_Task to carry out_
Output all of the listing below, leaving every line unchanged.

_Given records_
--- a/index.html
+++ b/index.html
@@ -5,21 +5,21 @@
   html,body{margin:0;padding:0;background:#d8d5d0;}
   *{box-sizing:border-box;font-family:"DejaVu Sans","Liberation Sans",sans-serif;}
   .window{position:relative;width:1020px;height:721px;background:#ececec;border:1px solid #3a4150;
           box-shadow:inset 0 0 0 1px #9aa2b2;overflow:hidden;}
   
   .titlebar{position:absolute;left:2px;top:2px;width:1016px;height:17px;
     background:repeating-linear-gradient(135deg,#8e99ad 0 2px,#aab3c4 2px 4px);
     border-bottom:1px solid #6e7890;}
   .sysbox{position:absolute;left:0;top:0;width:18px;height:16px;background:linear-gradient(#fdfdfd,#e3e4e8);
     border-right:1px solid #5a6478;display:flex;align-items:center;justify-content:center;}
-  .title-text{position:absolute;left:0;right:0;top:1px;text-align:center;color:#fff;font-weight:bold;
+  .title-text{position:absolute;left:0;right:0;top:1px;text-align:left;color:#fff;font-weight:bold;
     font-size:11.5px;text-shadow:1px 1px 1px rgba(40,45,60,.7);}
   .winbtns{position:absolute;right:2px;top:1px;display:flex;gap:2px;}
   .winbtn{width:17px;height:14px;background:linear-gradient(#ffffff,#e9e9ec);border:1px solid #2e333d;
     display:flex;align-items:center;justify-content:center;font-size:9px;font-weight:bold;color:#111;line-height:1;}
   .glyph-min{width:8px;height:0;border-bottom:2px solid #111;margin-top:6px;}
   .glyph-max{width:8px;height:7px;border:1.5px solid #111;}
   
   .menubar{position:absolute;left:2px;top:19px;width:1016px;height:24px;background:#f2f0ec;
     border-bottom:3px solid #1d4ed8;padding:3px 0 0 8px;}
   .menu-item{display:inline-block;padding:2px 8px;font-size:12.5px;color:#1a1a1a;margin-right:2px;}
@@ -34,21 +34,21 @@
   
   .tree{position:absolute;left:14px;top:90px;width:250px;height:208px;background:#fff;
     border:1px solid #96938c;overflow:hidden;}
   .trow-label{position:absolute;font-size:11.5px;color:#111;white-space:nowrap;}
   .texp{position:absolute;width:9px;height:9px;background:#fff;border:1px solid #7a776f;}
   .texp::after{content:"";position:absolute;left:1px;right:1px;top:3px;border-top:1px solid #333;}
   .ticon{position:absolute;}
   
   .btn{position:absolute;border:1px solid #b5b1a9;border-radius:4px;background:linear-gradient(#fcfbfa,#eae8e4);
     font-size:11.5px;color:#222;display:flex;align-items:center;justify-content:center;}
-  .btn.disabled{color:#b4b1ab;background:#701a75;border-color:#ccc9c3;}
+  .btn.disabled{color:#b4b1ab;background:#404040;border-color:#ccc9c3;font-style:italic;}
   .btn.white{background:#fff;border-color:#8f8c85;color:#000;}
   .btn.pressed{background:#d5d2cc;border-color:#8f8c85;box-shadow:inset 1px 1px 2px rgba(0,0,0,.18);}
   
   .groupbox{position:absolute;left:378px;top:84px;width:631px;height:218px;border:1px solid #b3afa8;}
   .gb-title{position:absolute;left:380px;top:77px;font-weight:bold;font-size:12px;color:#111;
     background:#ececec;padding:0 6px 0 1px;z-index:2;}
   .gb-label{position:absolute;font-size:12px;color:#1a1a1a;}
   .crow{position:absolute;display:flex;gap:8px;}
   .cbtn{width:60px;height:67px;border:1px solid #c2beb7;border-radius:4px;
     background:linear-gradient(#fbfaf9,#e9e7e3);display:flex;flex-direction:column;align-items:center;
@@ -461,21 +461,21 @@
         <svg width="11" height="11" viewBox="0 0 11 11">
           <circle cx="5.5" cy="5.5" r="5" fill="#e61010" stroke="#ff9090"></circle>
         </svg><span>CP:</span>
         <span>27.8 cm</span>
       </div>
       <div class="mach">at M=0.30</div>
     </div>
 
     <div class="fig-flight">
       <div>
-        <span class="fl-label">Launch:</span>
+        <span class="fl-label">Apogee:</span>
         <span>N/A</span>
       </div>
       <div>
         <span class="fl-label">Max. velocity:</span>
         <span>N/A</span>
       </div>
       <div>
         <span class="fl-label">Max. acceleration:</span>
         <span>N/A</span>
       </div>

_Result of this exercise_
--- a/index.html
+++ b/index.html
@@ -5,21 +5,21 @@
   html,body{margin:0;padding:0;background:#d8d5d0;}
   *{box-sizing:border-box;font-family:"DejaVu Sans","Liberation Sans",sans-serif;}
   .window{position:relative;width:1020px;height:721px;background:#ececec;border:1px solid #3a4150;
           box-shadow:inset 0 0 0 1px #9aa2b2;overflow:hidden;}
   
   .titlebar{position:absolute;left:2px;top:2px;width:1016px;height:17px;
     background:repeating-linear-gradient(135deg,#8e99ad 0 2px,#aab3c4 2px 4px);
     border-bottom:1px solid #6e7890;}
   .sysbox{position:absolute;left:0;top:0;width:18px;height:16px;background:linear-gradient(#fdfdfd,#e3e4e8);
     border-right:1px solid #5a6478;display:flex;align-items:center;justify-content:center;}
-  .title-text{position:absolute;left:0;right:0;top:1px;text-align:center;color:#fff;font-weight:bold;
+  .title-text{position:absolute;left:0;right:0;top:1px;text-align:left;color:#fff;font-weight:bold;
     font-size:11.5px;text-shadow:1px 1px 1px rgba(40,45,60,.7);}
   .winbtns{position:absolute;right:2px;top:1px;display:flex;gap:2px;}
   .winbtn{width:17px;height:14px;background:linear-gradient(#ffffff,#e9e9ec);border:1px solid #2e333d;
     display:flex;align-items:center;justify-content:center;font-size:9px;font-weight:bold;color:#111;line-height:1;}
   .glyph-min{width:8px;height:0;border-bottom:2px solid #111;margin-top:6px;}
   .glyph-max{width:8px;height:7px;border:1.5px solid #111;}
   
   .menubar{position:absolute;left:2px;top:19px;width:1016px;height:24px;background:#f2f0ec;
     border-bottom:3px solid #1d4ed8;padding:3px 0 0 8px;}
   .menu-item{display:inline-block;padding:2px 8px;font-size:12.5px;color:#1a1a1a;margin-right:2px;}
@@ -34,21 +34,21 @@
   
   .tree{position:absolute;left:14px;top:90px;width:250px;height:208px;background:#fff;
     border:1px solid #96938c;overflow:hidden;}
   .trow-label{position:absolute;font-size:11.5px;color:#111;white-space:nowrap;}
   .texp{position:absolute;width:9px;height:9px;background:#fff;border:1px solid #7a776f;}
   .texp::after{content:"";position:absolute;left:1px;right:1px;top:3px;border-top:1px solid #333;}
   .ticon{position:absolute;}
   
   .btn{position:absolute;border:1px solid #b5b1a9;border-radius:4px;background:linear-gradient(#fcfbfa,#eae8e4);
     font-size:11.5px;color:#222;display:flex;align-items:center;justify-content:center;}
-  .btn.disabled{color:#b4b1ab;background:#701a75;border-color:#ccc9c3;}
+  .btn.disabled{color:#b4b1ab;background:#404040;border-color:#ccc9c3;font-style:italic;}
   .btn.white{background:#fff;border-color:#8f8c85;color:#000;}
   .btn.pressed{background:#d5d2cc;border-color:#8f8c85;box-shadow:inset 1px 1px 2px rgba(0,0,0,.18);}
   
   .groupbox{position:absolute;left:378px;top:84px;width:631px;height:218px;border:1px solid #b3afa8;}
   .gb-title{position:absolute;left:380px;top:77px;font-weight:bold;font-size:12px;color:#111;
     background:#ececec;padding:0 6px 0 1px;z-index:2;}
   .gb-label{position:absolute;font-size:12px;color:#1a1a1a;}
   .crow{position:absolute;display:flex;gap:8px;}
   .cbtn{width:60px;height:67px;border:1px solid #c2beb7;border-radius:4px;
     background:linear-gradient(#fbfaf9,#e9e7e3);display:flex;flex-direction:column;align-items:center;
@@ -461,21 +461,21 @@
         <svg width="11" height="11" viewBox="0 0 11 11">
           <circle cx="5.5" cy="5.5" r="5" fill="#e61010" stroke="#ff9090"></circle>
         </svg><span>CP:</span>
         <span>27.8 cm</span>
       </div>
       <div class="mach">at M=0.30</div>
     </div>
 
     <div class="fig-flight">
       <div>
-        <span class="fl-label">Launch:</span>
+        <span class="fl-label">Apogee:</span>
         <span>N/A</span>
       </div>
       <div>
         <span class="fl-label">Max. velocity:</span>
         <span>N/A</span>
       </div>
       <div>
         <span class="fl-label">Max. acceleration:</span>
         <span>N/A</span>
       </div>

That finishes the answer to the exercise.